ただ、このままでは演劇界の外には影響力を与えられないですよね。ミュージカルを知らない人たちに影響を与えるにはテレビに出なきゃいけないし、演劇界を引っ張っていこう、変えていきたいんだと言える人がもっと出なきゃいけない。僕自身は変わらず、地位を確立して、意見を言える影響力を持つ人間になれるように目指していきます。

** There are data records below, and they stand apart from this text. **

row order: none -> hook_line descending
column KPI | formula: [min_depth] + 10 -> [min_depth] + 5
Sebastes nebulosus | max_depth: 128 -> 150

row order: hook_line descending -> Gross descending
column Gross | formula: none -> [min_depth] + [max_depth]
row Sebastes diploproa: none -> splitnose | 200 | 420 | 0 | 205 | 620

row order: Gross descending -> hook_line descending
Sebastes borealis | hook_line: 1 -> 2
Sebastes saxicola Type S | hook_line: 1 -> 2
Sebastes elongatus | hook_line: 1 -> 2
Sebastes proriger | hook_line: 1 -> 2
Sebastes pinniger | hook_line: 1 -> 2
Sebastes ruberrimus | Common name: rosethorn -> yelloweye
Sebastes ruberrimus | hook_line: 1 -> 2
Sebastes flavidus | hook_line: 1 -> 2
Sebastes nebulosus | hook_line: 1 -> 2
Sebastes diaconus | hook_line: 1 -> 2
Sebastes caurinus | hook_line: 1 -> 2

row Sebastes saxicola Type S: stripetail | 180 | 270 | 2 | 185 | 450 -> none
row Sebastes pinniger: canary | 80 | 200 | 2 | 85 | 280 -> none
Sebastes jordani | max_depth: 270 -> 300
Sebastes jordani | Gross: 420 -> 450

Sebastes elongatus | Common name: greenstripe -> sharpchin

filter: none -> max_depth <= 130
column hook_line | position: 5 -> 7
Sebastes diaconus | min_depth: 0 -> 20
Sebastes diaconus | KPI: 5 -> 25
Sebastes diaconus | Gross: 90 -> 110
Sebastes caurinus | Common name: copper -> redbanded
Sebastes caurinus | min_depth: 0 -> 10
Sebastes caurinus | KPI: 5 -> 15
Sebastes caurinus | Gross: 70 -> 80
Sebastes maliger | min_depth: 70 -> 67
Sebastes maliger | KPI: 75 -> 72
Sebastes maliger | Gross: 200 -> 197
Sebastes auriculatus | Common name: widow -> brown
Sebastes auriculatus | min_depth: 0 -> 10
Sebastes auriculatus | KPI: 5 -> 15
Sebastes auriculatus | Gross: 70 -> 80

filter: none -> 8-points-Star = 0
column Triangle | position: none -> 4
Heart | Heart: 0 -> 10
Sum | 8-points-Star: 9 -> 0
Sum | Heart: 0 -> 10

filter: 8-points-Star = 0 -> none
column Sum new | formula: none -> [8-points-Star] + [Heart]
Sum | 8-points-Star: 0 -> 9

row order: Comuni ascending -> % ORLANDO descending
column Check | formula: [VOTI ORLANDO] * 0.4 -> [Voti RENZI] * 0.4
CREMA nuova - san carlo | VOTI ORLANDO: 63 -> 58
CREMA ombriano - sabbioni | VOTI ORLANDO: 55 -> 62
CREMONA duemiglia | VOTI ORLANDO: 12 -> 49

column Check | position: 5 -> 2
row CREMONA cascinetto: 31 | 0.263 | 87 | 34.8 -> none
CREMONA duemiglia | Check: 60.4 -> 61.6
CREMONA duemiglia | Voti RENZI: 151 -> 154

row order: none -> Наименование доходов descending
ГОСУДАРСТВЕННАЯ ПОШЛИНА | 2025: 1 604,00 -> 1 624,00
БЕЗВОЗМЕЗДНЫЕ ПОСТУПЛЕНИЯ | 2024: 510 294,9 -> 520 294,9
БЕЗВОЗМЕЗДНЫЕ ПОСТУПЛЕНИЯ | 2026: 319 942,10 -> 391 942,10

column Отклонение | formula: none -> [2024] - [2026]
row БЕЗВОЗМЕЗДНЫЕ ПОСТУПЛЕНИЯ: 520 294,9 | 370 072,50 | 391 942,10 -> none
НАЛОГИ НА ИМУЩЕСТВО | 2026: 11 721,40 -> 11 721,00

もともと、僕はいろんな人に意見を言うんです、プロデューサーともよく話をしますし。その中でいろんな情報を聞くんですけど、コロナで舞台の中止が相次ぐとやはりビジネスとしては大変なんですよね。だから、僕にできることがあれば手伝いたいという気持ちになるわけです。でもそんなことを考えて活動している役者って少なくて、ただ、みんながそういうマインドにならないと、自分の公演だという感覚で携わっていかないと、単なる1プレイヤーかもしれないですけど、そこは作品への愛情を持って……愛情かな? 作品と向き合う意識の高さかな、それが必要になってくると思います。
――なるほど。
僕の立ち位置を上げていくために、これからも技術力を高めたいです。先日まで出演していた『キングアーサー』では、僕が“ロックな歌唱”をできる人とは多分知らなかったと思うんです。たまたまプロデューサーがキャスティングしてくれたけれども、あの作品でお客さまは知ってくれたわけです。伊礼さんってロックな歌唱ができるんですねって。今後、ロックな歌唱ができる役者の需要があれば、キャスティングされる可能性があるだろうと思います。そういった可能性を広げていきたいし、日本のミュージカル界にこういう役者がいますよっていうことは伝えていきたいです。
〈伊礼彼方プロフィル〉
1982年、沖縄出身の父とチリ出身の母との間に生まれ、幼少期をアルゼンチンで過ごす。中学生の頃より音楽活動を始め、2006年『テニスの王子様』で舞台デビュー。2008年『エリザベート』ルドルフ役に抜擢され、以降、ジャンルを問わず多数のミュージカル、ストレートプレイ等で多彩な役柄を演じ幅広く活躍中。主な出演作に、『レ・ミゼラブル』、『ジャージー・ボーイズ』、『ミス・サイゴン』、『キングアーサー』など。2019年には藤井隆プロデュースで初のミュージカル・カバー・アルバム「Elegante」をリリース。6月から『ムーラン・ルージュ!ザ・ミュージカル』にデューク(モンロス公爵)役で出演する。